▸ **Provided data**

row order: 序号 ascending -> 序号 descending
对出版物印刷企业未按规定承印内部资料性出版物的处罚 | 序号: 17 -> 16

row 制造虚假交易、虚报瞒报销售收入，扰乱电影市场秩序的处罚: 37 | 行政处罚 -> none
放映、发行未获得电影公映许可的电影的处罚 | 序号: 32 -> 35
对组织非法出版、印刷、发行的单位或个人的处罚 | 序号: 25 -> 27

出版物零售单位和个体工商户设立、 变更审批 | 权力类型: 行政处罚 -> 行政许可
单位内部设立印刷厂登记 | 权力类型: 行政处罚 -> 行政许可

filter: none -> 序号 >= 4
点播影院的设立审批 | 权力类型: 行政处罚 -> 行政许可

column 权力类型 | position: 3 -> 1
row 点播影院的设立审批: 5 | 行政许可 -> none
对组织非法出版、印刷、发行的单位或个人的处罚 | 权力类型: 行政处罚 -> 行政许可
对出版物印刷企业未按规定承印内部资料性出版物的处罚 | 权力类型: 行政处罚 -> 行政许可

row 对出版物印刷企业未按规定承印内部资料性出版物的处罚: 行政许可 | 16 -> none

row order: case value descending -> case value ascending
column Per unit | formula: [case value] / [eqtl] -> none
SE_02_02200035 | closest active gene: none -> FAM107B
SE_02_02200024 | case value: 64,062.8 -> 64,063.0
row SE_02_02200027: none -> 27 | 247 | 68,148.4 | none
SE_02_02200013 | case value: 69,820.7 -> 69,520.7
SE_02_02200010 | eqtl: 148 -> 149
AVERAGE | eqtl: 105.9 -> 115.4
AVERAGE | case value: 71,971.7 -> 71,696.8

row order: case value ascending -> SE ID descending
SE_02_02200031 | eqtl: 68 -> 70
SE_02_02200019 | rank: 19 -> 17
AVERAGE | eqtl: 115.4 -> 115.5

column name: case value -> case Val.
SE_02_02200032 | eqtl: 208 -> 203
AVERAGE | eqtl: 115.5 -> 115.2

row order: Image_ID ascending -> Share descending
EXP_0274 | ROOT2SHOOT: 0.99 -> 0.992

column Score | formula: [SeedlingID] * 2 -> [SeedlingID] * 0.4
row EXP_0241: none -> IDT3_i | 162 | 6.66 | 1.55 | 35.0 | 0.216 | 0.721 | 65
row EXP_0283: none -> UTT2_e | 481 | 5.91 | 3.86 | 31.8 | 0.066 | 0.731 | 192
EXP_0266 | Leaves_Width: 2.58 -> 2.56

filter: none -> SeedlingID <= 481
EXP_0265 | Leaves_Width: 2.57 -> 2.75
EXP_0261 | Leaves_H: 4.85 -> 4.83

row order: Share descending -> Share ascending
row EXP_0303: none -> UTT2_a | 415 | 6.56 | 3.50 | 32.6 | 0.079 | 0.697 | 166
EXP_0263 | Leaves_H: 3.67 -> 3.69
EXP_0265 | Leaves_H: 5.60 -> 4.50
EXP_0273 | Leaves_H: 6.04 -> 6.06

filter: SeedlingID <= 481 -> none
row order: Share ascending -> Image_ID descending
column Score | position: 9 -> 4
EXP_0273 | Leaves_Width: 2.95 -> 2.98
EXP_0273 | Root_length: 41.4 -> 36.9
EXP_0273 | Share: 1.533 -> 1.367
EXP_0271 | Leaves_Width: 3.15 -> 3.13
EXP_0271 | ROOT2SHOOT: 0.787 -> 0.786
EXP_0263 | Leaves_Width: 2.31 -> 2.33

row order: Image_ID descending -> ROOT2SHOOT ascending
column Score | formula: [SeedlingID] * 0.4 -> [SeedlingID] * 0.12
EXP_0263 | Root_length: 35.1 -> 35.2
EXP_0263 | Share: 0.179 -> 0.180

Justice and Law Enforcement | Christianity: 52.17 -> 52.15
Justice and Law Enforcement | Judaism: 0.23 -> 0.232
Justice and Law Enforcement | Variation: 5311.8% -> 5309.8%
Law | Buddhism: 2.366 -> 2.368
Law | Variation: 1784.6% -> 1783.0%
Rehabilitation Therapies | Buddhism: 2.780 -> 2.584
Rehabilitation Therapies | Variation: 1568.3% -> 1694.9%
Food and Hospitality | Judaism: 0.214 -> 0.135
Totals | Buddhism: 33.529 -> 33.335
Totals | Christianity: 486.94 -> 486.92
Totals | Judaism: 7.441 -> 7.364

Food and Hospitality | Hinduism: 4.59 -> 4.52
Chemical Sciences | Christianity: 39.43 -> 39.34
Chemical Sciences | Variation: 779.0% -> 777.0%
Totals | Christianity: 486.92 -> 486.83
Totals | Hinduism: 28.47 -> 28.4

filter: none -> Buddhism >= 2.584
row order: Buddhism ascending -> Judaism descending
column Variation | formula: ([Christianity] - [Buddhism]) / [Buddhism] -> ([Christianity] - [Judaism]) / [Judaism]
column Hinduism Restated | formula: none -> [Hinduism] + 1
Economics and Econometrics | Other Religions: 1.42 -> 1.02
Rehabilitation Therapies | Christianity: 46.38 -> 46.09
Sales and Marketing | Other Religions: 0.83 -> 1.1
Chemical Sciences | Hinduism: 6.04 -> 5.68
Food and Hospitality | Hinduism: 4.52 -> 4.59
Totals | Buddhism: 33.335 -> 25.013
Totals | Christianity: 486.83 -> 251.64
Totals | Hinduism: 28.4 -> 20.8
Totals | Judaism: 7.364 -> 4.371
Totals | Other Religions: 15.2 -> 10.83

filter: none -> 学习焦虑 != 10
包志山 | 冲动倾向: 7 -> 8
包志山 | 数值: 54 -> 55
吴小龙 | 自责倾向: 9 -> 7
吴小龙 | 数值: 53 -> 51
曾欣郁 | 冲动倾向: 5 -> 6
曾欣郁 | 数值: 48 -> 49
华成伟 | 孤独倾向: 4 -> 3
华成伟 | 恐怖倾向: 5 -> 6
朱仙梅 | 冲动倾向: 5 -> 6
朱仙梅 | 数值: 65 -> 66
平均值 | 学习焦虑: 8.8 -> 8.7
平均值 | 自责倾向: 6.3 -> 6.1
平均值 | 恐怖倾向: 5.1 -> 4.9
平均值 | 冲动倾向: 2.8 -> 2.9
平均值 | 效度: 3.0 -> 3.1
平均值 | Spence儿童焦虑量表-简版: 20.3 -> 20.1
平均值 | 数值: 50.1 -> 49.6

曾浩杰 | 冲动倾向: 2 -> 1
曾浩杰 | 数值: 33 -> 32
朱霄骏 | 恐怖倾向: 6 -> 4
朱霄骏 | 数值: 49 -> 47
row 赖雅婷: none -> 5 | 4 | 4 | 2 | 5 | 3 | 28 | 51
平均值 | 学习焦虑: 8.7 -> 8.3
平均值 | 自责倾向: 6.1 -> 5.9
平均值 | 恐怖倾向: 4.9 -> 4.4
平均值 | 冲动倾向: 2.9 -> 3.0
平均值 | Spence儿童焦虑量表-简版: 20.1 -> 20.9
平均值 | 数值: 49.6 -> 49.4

▸ **Task**
Read through the entries, then copy every line where the string "学习焦虑" is found.

▸ **Result of this task**
filter: none -> 学习焦虑 != 10
平均值 | 学习焦虑: 8.8 -> 8.7
平均值 | 学习焦虑: 8.7 -> 8.3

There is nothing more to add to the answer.